Note that ‘b’ and ‘c’ are separated with ‘|’.
{a [b | c]}
should become:
a b
a c
2.
Note that ‘b’ and ‘c’ are together and separate from ‘d’. The {} enclosure contains two []’s, The first containing two elements and the 2nd with 3 elements making 6 in total.
{[a b | c][d | e | f]}
should become:
a b d
a b e
a b f
c d
c e
c f
3.
And now for a more involved example.
{a [b c | d] e f [g | h | i]} j
should become:
a b c e f g
a b c e f h
a b c e f i
a d e f g
a d e f h
a d e f i
j
without the line breaks such that it should read:
a b c e f g a b c e f h a b c e f i a d e f g a d e f h a d e f i j
Here are two more concrete examples from DR Seuss with line breaks added to make things easier to read, the 2nd example is edited significantly from the original text:
input:
{I do not like [them in a box | them with a fox | them in a house
| them with a mouse | them here or there | them anywhere | green
eggs and ham | them, Sam-I-am].}
output:
I do not like them in a box.
I do not like them with a fox.
I do not like them in a house.
I do mot like them with a mouse.
I do not like them here or there.
I do not like them anywhere.
I do not like green eggs and ham.
I do not like them, Sam-I-am.
input:
{[Would | could] you} ? {Would you [like | eat] them
[in a house | with a mouse]?}
output:
Would you, could you?
Would you like them in a house?
Would you like them with a mouse?
Would you eat them in a house?
Would you eat them with a mouse?
Ideally the {} enclosures should be able to stack.

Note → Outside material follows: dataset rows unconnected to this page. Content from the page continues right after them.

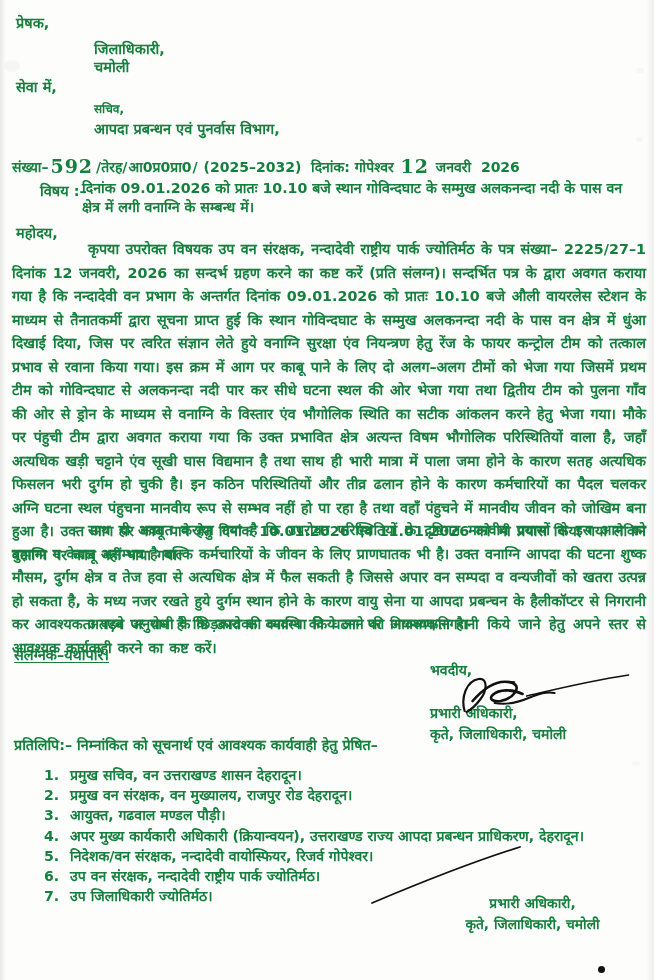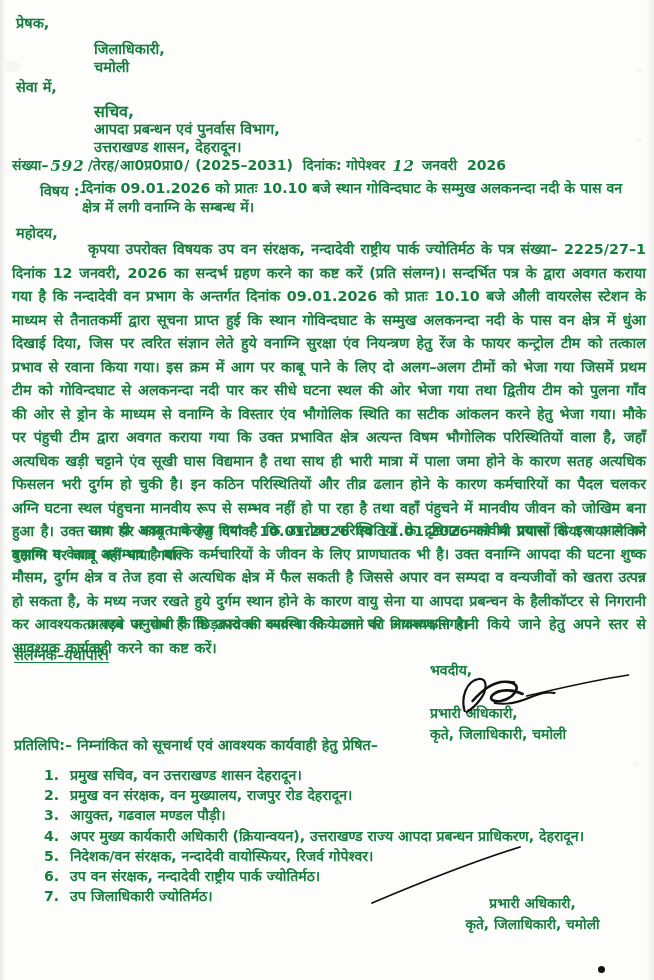--- a/index.html
+++ b/index.html
@@ -46,7 +46,7 @@
   .addr-from-1 { left: 94px; top: 38px; font-size: 14.5px; font-weight: 700; }
   .addr-from-2 { left: 94px; top: 56px; font-size: 14.5px; font-weight: 700; }
   .lbl-sewa    { left: 16px; top: 76px; font-size: 14.5px; font-weight: 700; }
-  .addr-to-1   { left: 94px; top: 100px; font-size: 16px; font-weight: 700; text-align: right; }
+  .addr-to-1   { left: 94px; top: 100px; font-size: 12px; font-weight: 700; text-align: right; }
   .addr-to-2   { left: 94px; top: 118px; font-size: 14.5px; font-weight: 700; }
   .addr-to-3   { left: 94px; top: 136px; font-size: 14.5px; font-weight: 700; }
 

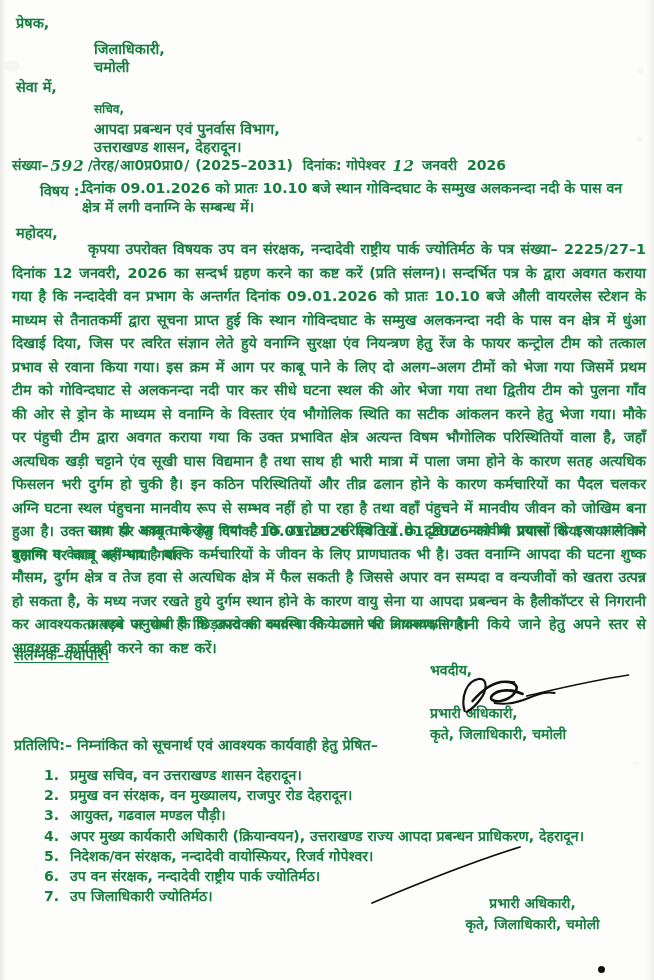--- a/index.html
+++ b/index.html
@@ -153,7 +153,6 @@
   <div class="line lbl-sewa">सेवा में,</div>
   <div class="line addr-to-1">सचिव,</div>
   <div class="line addr-to-2">आपदा प्रबन्धन एवं पुनर्वास विभाग,</div>
-  <div class="line addr-to-3">उत्तराखण्ड शासन, देहरादून।</div>
 
   <div class="line numline">
     <span>संख्या–</span><span class="hand">592</span><span class="seg">/तेरह/</span><span>आ0प्र0प्रा0</span><span class="seg">/</span>&nbsp;<span class="yr">(2025–2031)</span>&nbsp;&nbsp;<span>दिनांक:</span>&nbsp;<span>गोपेश्वर</span>&nbsp;<span class="hand">12</span>&nbsp;<span>जनवरी</span>&nbsp;&nbsp;<span>2026</span>

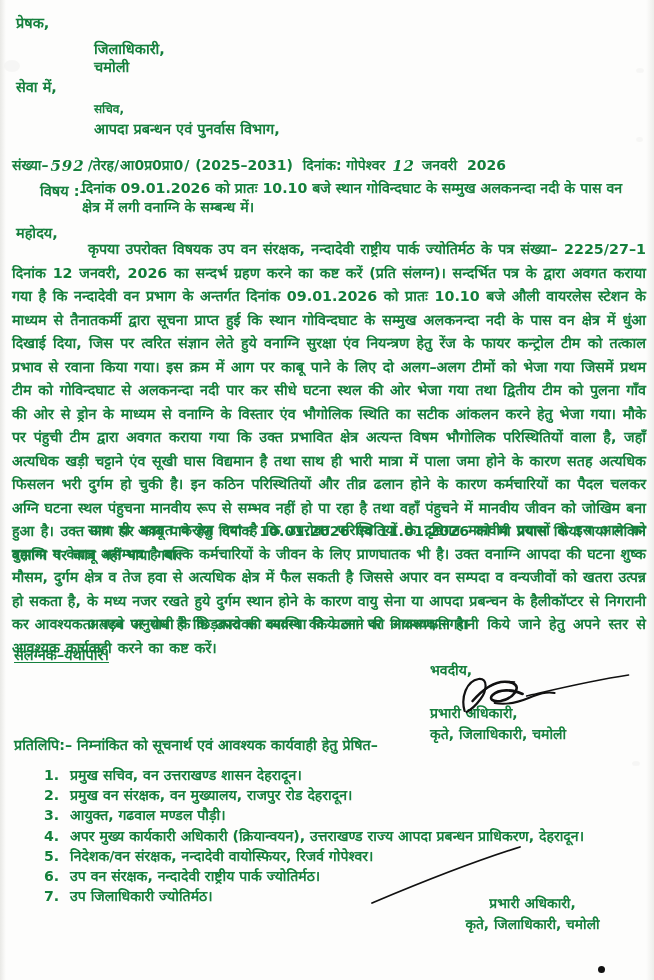--- a/index.html
+++ b/index.html
@@ -54,8 +54,7 @@
   .numline { left: 12px; top: 155px; font-size: 14px; font-weight: 700; }
   .numline .hand {
     font-family: "DejaVu Serif", "Liberation Serif", serif;
-    font-style: italic;
-    font-size: 15px;
+    font-size: 19px;
     font-weight: 600;
     letter-spacing: 1px;
     vertical-align: -1px;

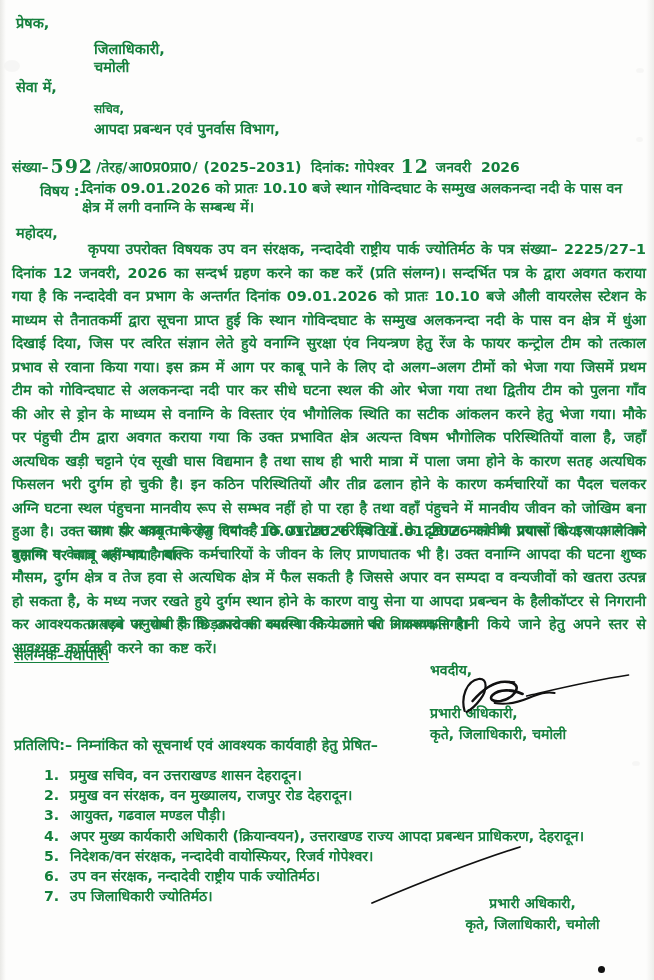--- a/index.html
+++ b/index.html
@@ -154,7 +154,7 @@
   <div class="line addr-to-2">आपदा प्रबन्धन एवं पुनर्वास विभाग,</div>
 
   <div class="line numline">
-    <span>संख्या–</span><span class="hand">592</span><span class="seg">/तेरह/</span><span>आ0प्र0प्रा0</span><span class="seg">/</span>&nbsp;<span class="yr">(2025–2031)</span>&nbsp;&nbsp;<span>दिनांक:</span>&nbsp;<span>गोपेश्वर</span>&nbsp;<span class="hand">12</span>&nbsp;<span>जनवरी</span>&nbsp;&nbsp;<span>2026</span>
+    <span>संख्या–</span><span class="hand">592</span><span class="seg">/तेरह/</span><span>आ0प्र0प्रा0</span><span class="seg">/</span>&nbsp;<span class="yr">(2025–2032)</span>&nbsp;&nbsp;<span>दिनांक:</span>&nbsp;<span>गोपेश्वर</span>&nbsp;<span class="hand">12</span>&nbsp;<span>जनवरी</span>&nbsp;&nbsp;<span>2026</span>
   </div>
 
   <div class="line subj-label">विषय :–</div>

None of these examples have shown stacking {} enclosures.
I can already reference individual words from their number (1st, 2nd etc…) or other label, this is easier than for example looking up individual letters some offset into the whole input due to how I am storing the text.
Regex is probbably not helpfull, others may be helpfull but most of the work would still need to be done yourself.